Une malédiction qui pour l'instant ne brise pas la stabilité 

Vizcarra est remplacée par le président du Congrès Manuel Merino de Lama, membre de l'Acción Popular, le parti qui a été le plus agressif en formant une alliance avec l'Unión por el Perú, l'Alianza por el Progreso, le FREPAP et Somos Perú pour mener à bien la destitution de Vizcarra. La stabilité du pays ne semble pas remise en question, bien qu'il n'y ait aucun doute sur l'érosion qu'elle provoque dans la crédibilité institutionnelle et dans la confiance que le peuple péruvien en général, et les investisseurs étrangers en particulier, ont dans leurs représentants politiques. Tout cela, alors que le Pérou est l'un des pays les plus gravement touchés par la pandémie de coronavirus, est un nouveau coup porté à la réputation du pays.  

Martin Vizcarra devient ainsi le sixième président consécutif du Pérou à passer la porte de derrière. Il avait succédé à Pedro Pablo Kuczynski (2016-2018), dont l'acte le plus scandaleux fut l'octroi d'une grâce au président Alberto Fujimori, sous prétexte de sa prétendue maladie terminale. Fujimori s'est miraculeusement rétabli dès que la grâce est devenue effective et a quitté les lieux de la prison.  

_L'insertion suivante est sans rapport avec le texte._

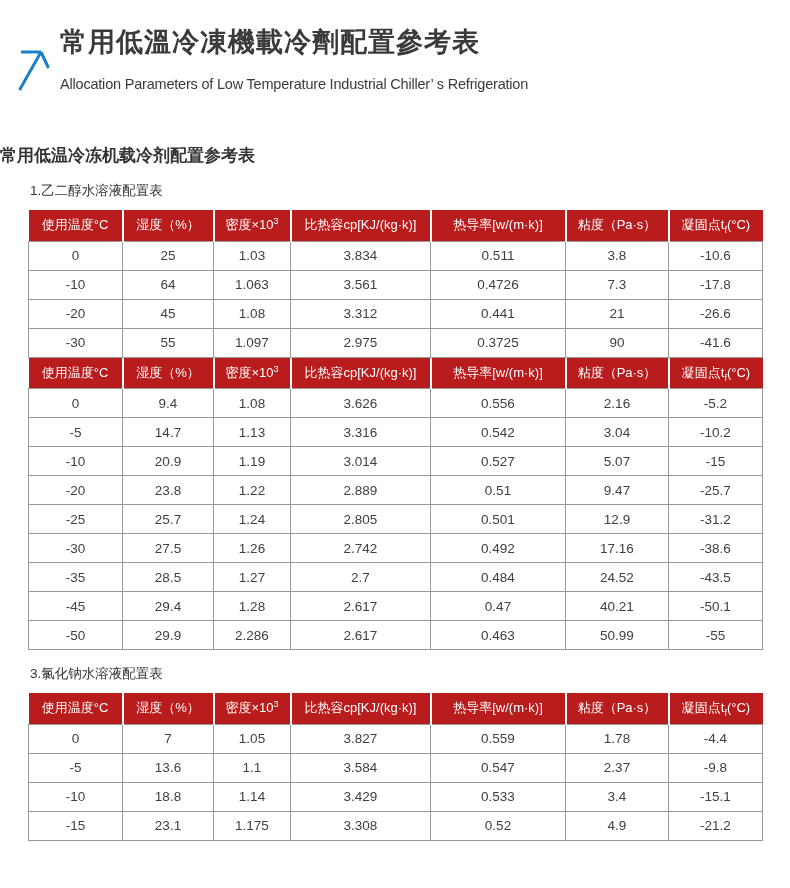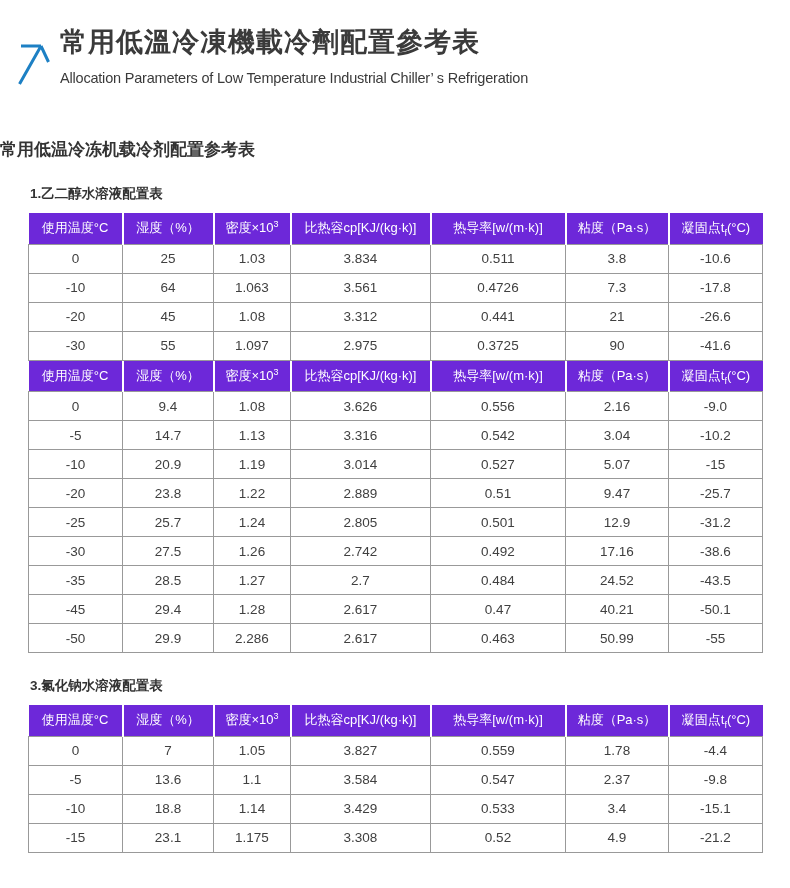"Allocation Parameters of Low Temperature" .brand-subtitle { margin-top: 12px -> 18px }
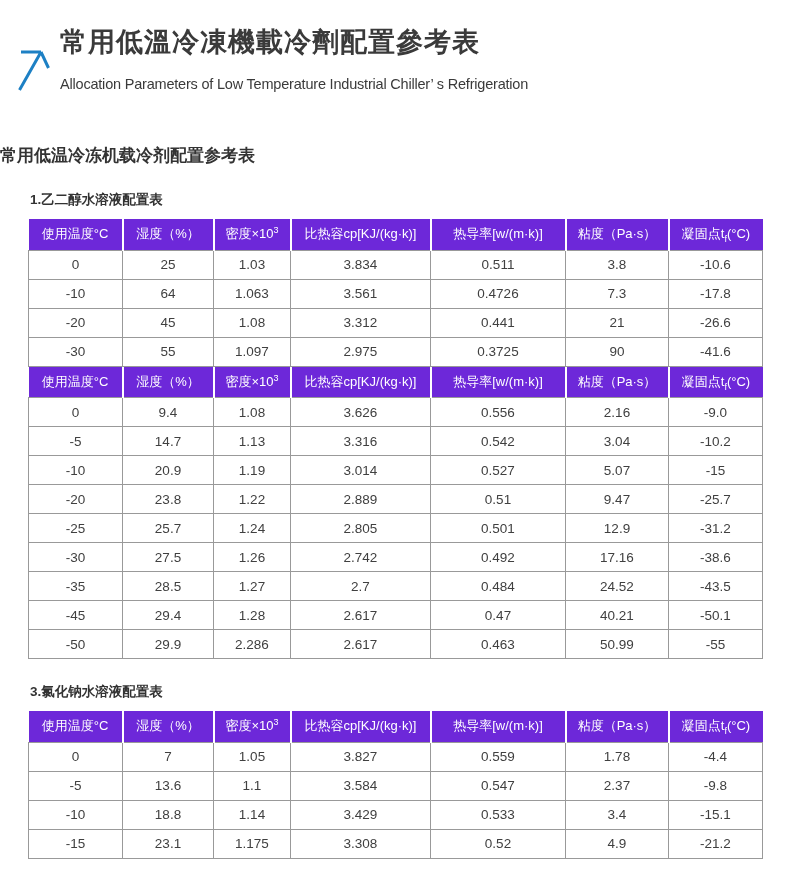"1.乙二醇水溶液配置表" .section-label { font-weight: 700 -> 400; margin: 24px 0 10px 30px -> 15px 0 10px 30px }
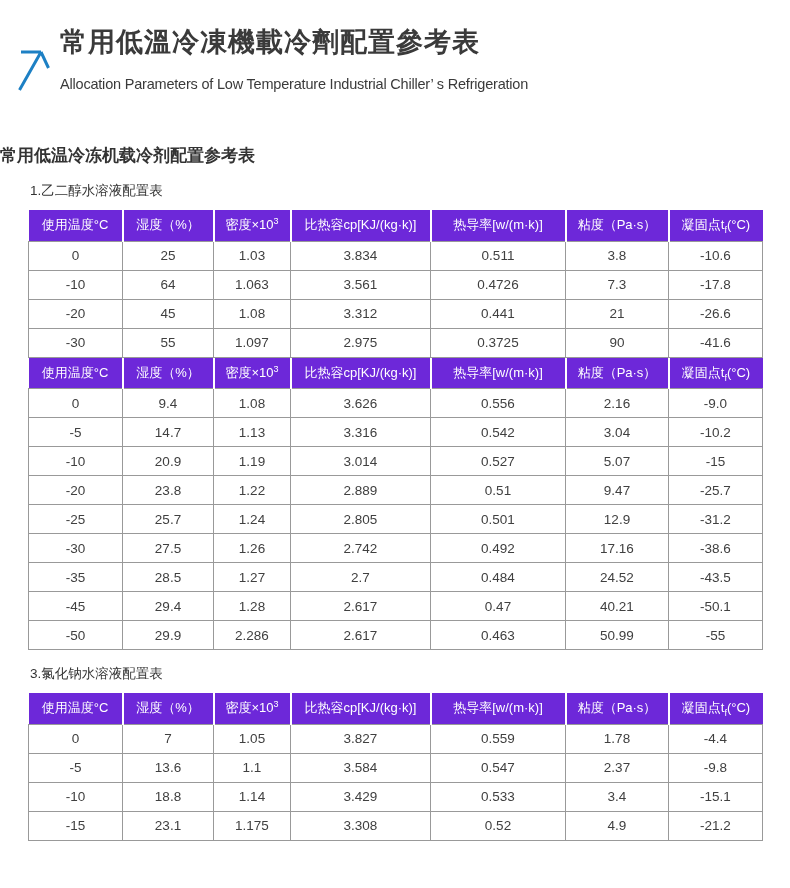"使用温度°C" .param-table th { background: #6d28d9 -> #b91c1c }
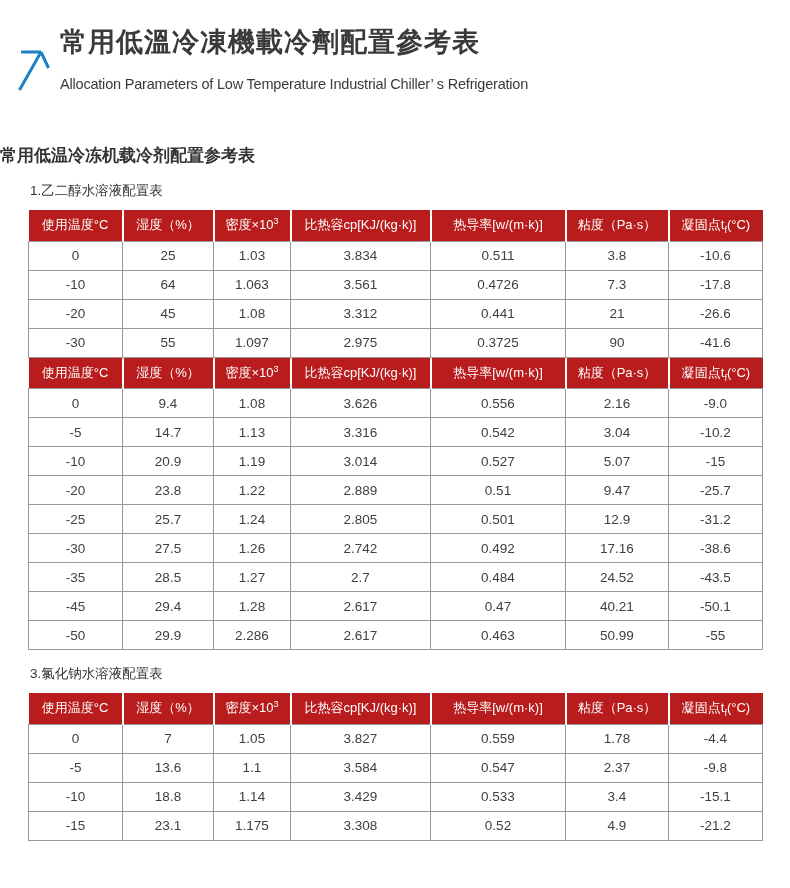"-9.0" td { text: -9.0 -> -5.2 }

Ollanta Humala (2011-2016) a même passé 300 jours en prison, tout comme sa femme, après qu'il ait été prouvé qu'elle avait reçu trois millions de dollars du géant brésilien de la construction Odebrecht. Cette contribution à sa campagne électorale s'est avérée décisive pour remporter l'élection et devenir président. Odebrecht semble être la cause directe de la situation désespérée de l'ancien président Alan Garcia (1985-1990 et 2006-2011), qui a préféré se suicider dès que son mandat d'arrêt a été rendu officiel, accusé d'avoir reçu des pots-de-vin de l'entreprise brésilienne. Cette même entreprise aurait mis à la disposition du président Alejandro Toledo (2001-2006) jusqu'à 33 millions de dollars, dont 17 millions de dollars directement à son profit. Résident des États-Unis, il est considéré comme un fugitif par la justice péruvienne. Et enfin, Alberto Fujimori, avec qui cette liste de malédictions a commencé, est l'homme qui a enfreint toutes les règles sous prétexte de sa lutte contre le terrorisme du groupe maoïste du Sentier lumineux. Fujimori a fui au Japon, où il a annoncé sa démission, mais a réussi à échapper à la justice jusqu'en 2005.  

Rappelons également que le chiffre de la vacance du poste présidentiel pour cause d'incapacité morale est une particularité de la Constitution péruvienne. Depuis sa création en 1839, elle a entraîné la destitution de quatre chefs d'État : José de la Riva Agüero, Guillermo Billinghurst, Alberto Fujimori et maintenant Martín Vizcarra.